Networker

Re: [Networker] Identifying suspect savesets and clflags attribute?

2004-07-23 17:31:01
Subject: Re: [Networker] Identifying suspect savesets and clflags attribute?
From: George Sinclair <George.Sinclair AT NOAA DOT GOV>
To: NETWORKER AT LISTMAIL.TEMPLE DOT EDU
Date: Fri, 23 Jul 2004 17:33:06 -0400
Thanks, Darren. I forgot that every saveset is a clone of itself, but
I'm still shaky on the suspect thing.

If I understand correctly, if we had NEVER recovered any data from any
of those tapes at any point in time, and if the saveset was identified
as 'browsable suspect' immediately after the original backup completed
then what command would have shown us this? mminfo -vq
'ssid=value,suspect' or mminfo -vq 'ssid=value' -r 'clflags'?

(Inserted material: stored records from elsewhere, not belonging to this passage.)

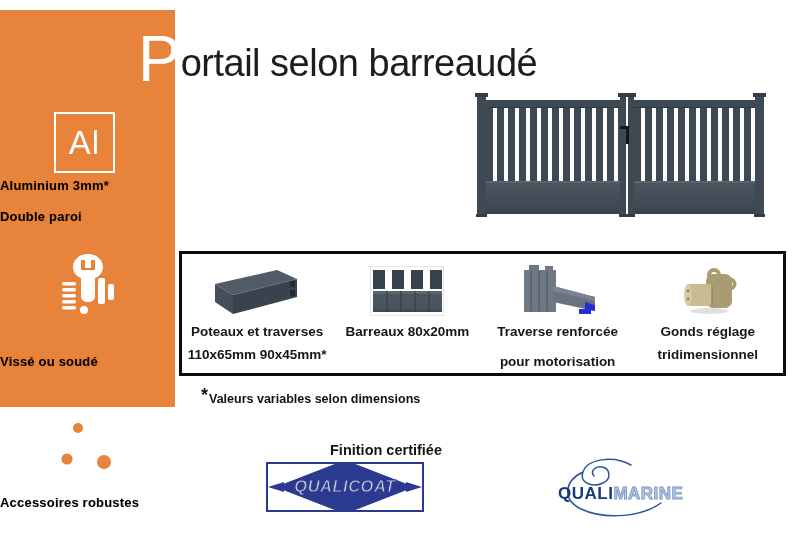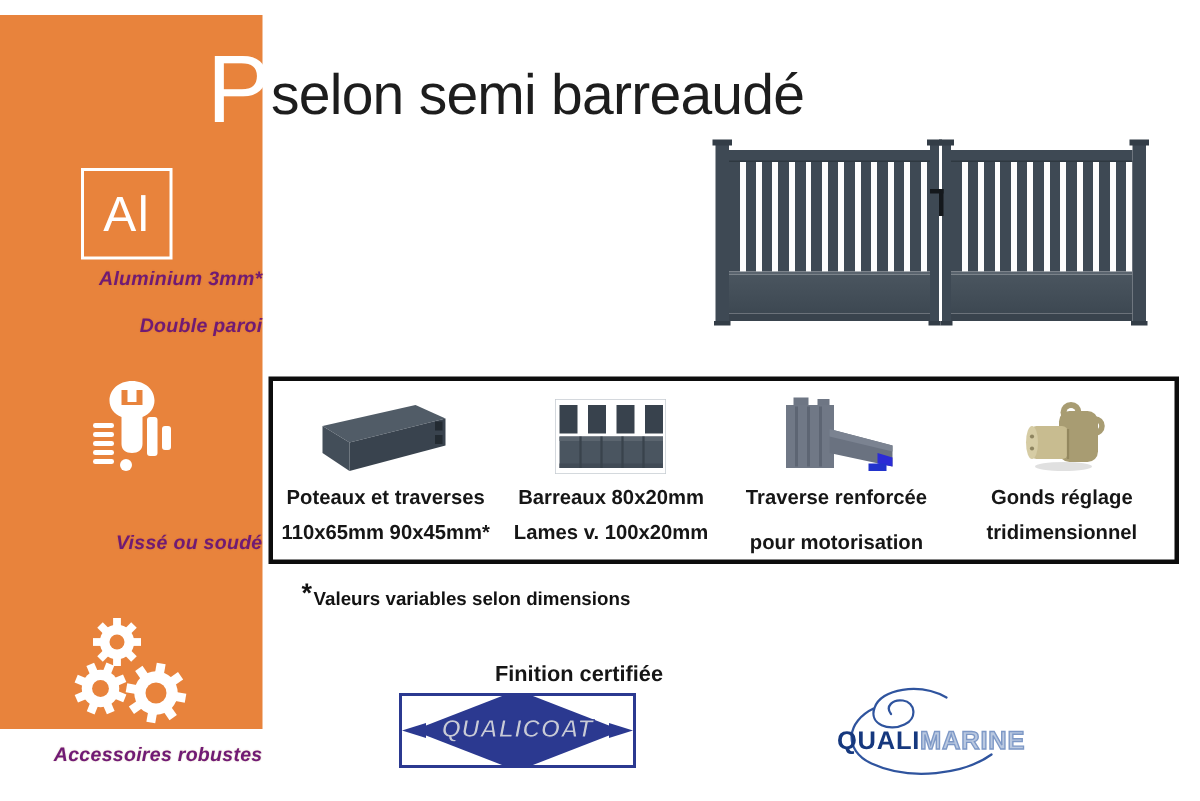--- a/index.html
+++ b/index.html
@@ -15,33 +15,32 @@
   *{box-sizing:border-box;}
   html,body{margin:0;padding:0;}
   body{
     width:800px;height:534px;position:relative;overflow:hidden;
     background:#ffffff;
     font-family:"Liberation Sans",sans-serif;
     color:var(--ink);
   }
   
   .sidebar{
-    position:absolute;left:0;top:10px;width:175px;height:476px;
+    position:absolute;left:0;top:10px;width:175px;height:397px;
     background:var(--accent);
   }
   .al-box{
     position:absolute;left:54px;top:102px;width:61px;height:61px;
     border:2px solid #fff;display:flex;align-items:center;justify-content:center;
   }
   .al-box span{color:#fff;font-size:33px;font-weight:400;letter-spacing:1px;}
   .side-label{
-    position:absolute;left:0;width:175px;text-align:right;
-    color:#701a75;font-weight:700;font-size:13px;letter-spacing:.2px;
+    position:absolute;left:0;width:175px;text-align:left;
+    color:#000000;font-weight:700;font-size:13px;letter-spacing:.2px;
     text-shadow:0 0 1px rgba(160,80,20,.35);
-    font-style:italic;
   }
   .lbl-material{top:168px;}
   .lbl-wall{top:199px;}
   .lbl-assembled{top:314px;}
   .lbl-screwed{top:344px;}
   .lbl-accessories{top:485px;}
   .side-icon{position:absolute;}
   .icon-tools{left:60px;top:242px;}
   .icon-gears{left:44px;top:398px;}
   
@@ -186,21 +185,21 @@
         <circle r="14.5"></circle>
           <circle r="7" fill="var(--accent)"></circle>
       </g>
     </g>
   </svg>
   <div class="side-label lbl-accessories">Accessoires robustes</div>
 </div>
 
 <div class="title">
   <span class="cap">P</span>
-    <span class="rest">selon semi barreaudé</span>
+    <span class="rest">ortail selon barreaudé</span>
 </div>
 
 <div class="gate">
   <div class="leaf l1">
     <div class="rail"></div>
     <div class="bars"></div>
     <div class="seam"></div>
     <div class="panel"></div>
     <div class="rail2"></div>
   </div>
@@ -243,21 +242,20 @@
         <rect x="3" y="25" width="69" height="21" fill="#4A5560"></rect>
         <rect x="3" y="25" width="69" height="3" fill="#5B656F"></rect>
         <rect x="3" y="43" width="69" height="3" fill="#414B56"></rect>
         <line x1="17" y1="25" x2="17" y2="46" stroke="#39434C" stroke-width="1.5"></line>
         <line x1="31" y1="25" x2="31" y2="46" stroke="#39434C" stroke-width="1.5"></line>
         <line x1="45" y1="25" x2="45" y2="46" stroke="#39434C" stroke-width="1.5"></line>
         <line x1="59" y1="25" x2="59" y2="46" stroke="#39434C" stroke-width="1.5"></line>
       </svg>
     </div>
     <div class="ftitle">Barreaux 80x20mm</div>
-    <div class="fsub">Lames v. 100x20mm</div>
   </div>
   <div class="fcol c3">
     <div class="fimg">
       <svg width="86" height="54" viewBox="0 0 86 54">
         <rect x="14" y="1" width="10" height="8" fill="#6E7684"></rect>
         <rect x="30" y="2" width="8" height="10" fill="#6E7684"></rect>
         <rect x="9" y="6" width="32" height="42" fill="#707886"></rect>
         <line x1="16" y1="7" x2="16" y2="47" stroke="#5D6573" stroke-width="2"></line>
         <line x1="24" y1="7" x2="24" y2="47" stroke="#5D6573" stroke-width="2"></line>
         <line x1="32" y1="7" x2="32" y2="47" stroke="#5D6573" stroke-width="2"></line>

Are you actually saying that if we had NEVER read those tapes that the
saveset would NOT have shown up in the GUI as 'browsable suspect'? I
know I've seen this happen a few times in the past, but in this case,
mminfo does not report it as incomplete. I run mminfo with something
like -r 'ssflags,sumflags', and it reports the three instances of that
saveset as vF for the ssflags value and hb, mb and tb respectively for
the sumflags, but I don't see anything to indicate recycled (E) or
incomplete (i) or anything else that you'd expect if the saveset had
failed, and I would think that's what you'd see if it was listed in the
volumes window as suspect, immediately after completing.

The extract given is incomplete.